Records from a dataset:
▼▼▼

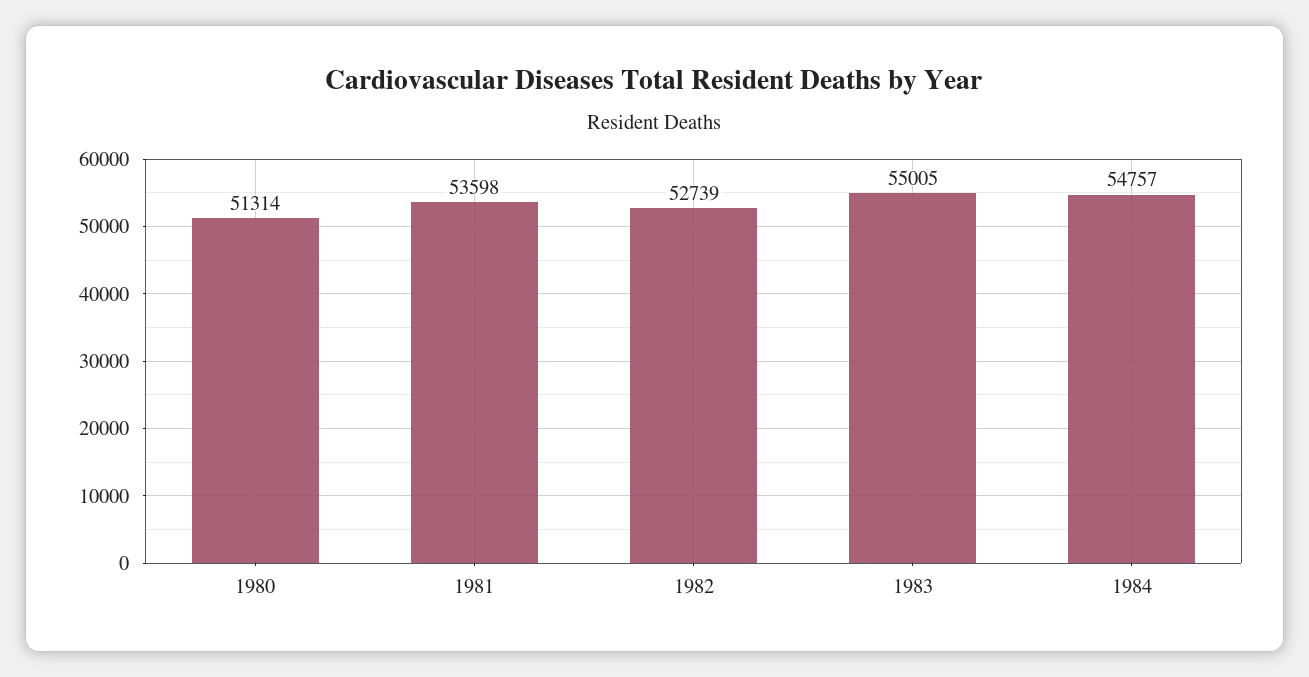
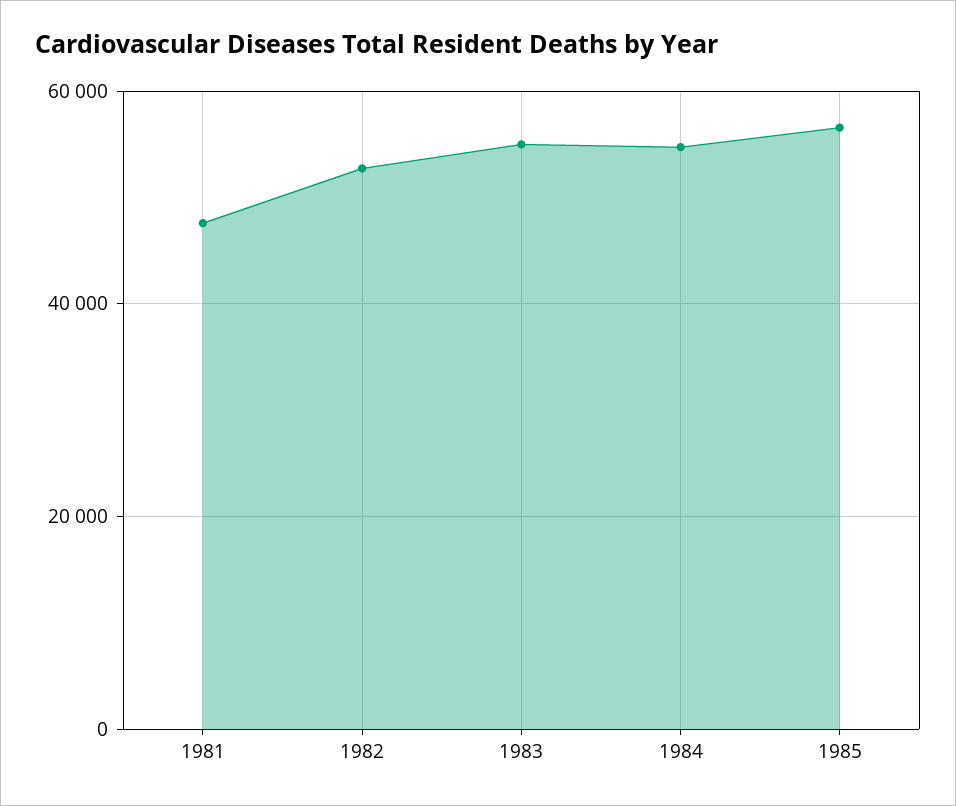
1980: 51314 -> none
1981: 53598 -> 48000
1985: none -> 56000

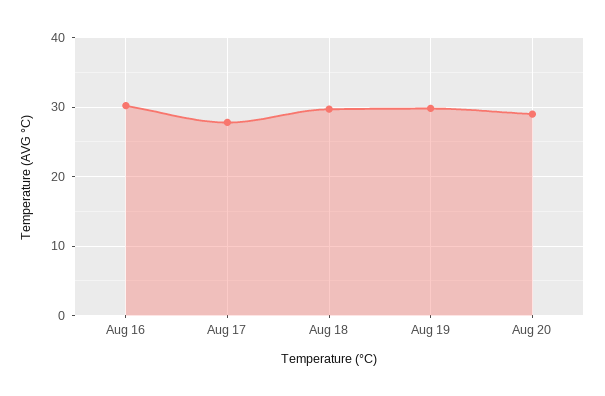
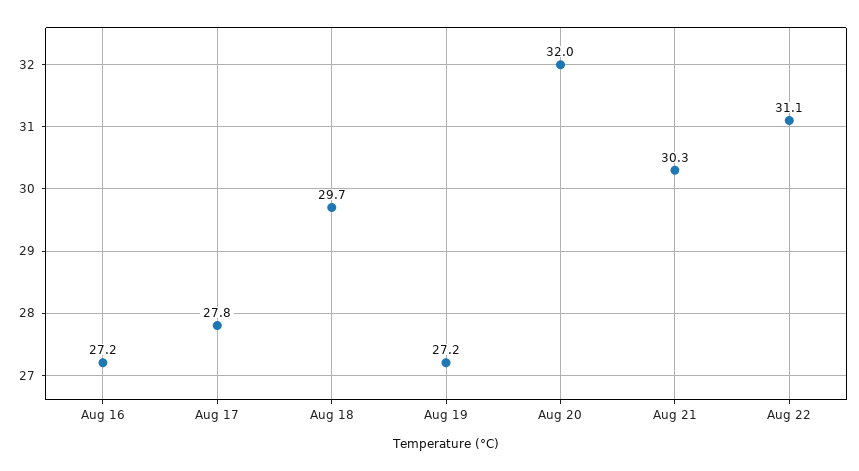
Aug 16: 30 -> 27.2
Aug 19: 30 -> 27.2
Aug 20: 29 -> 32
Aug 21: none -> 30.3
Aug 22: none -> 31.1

▲▲▲

What the task requires: Output every record above exactly as written, but skip the pictures.

Output for this task:
1980: 51314 -> none
1981: 53598 -> 48000
1985: none -> 56000

Aug 16: 30 -> 27.2
Aug 19: 30 -> 27.2
Aug 20: 29 -> 32
Aug 21: none -> 30.3
Aug 22: none -> 31.1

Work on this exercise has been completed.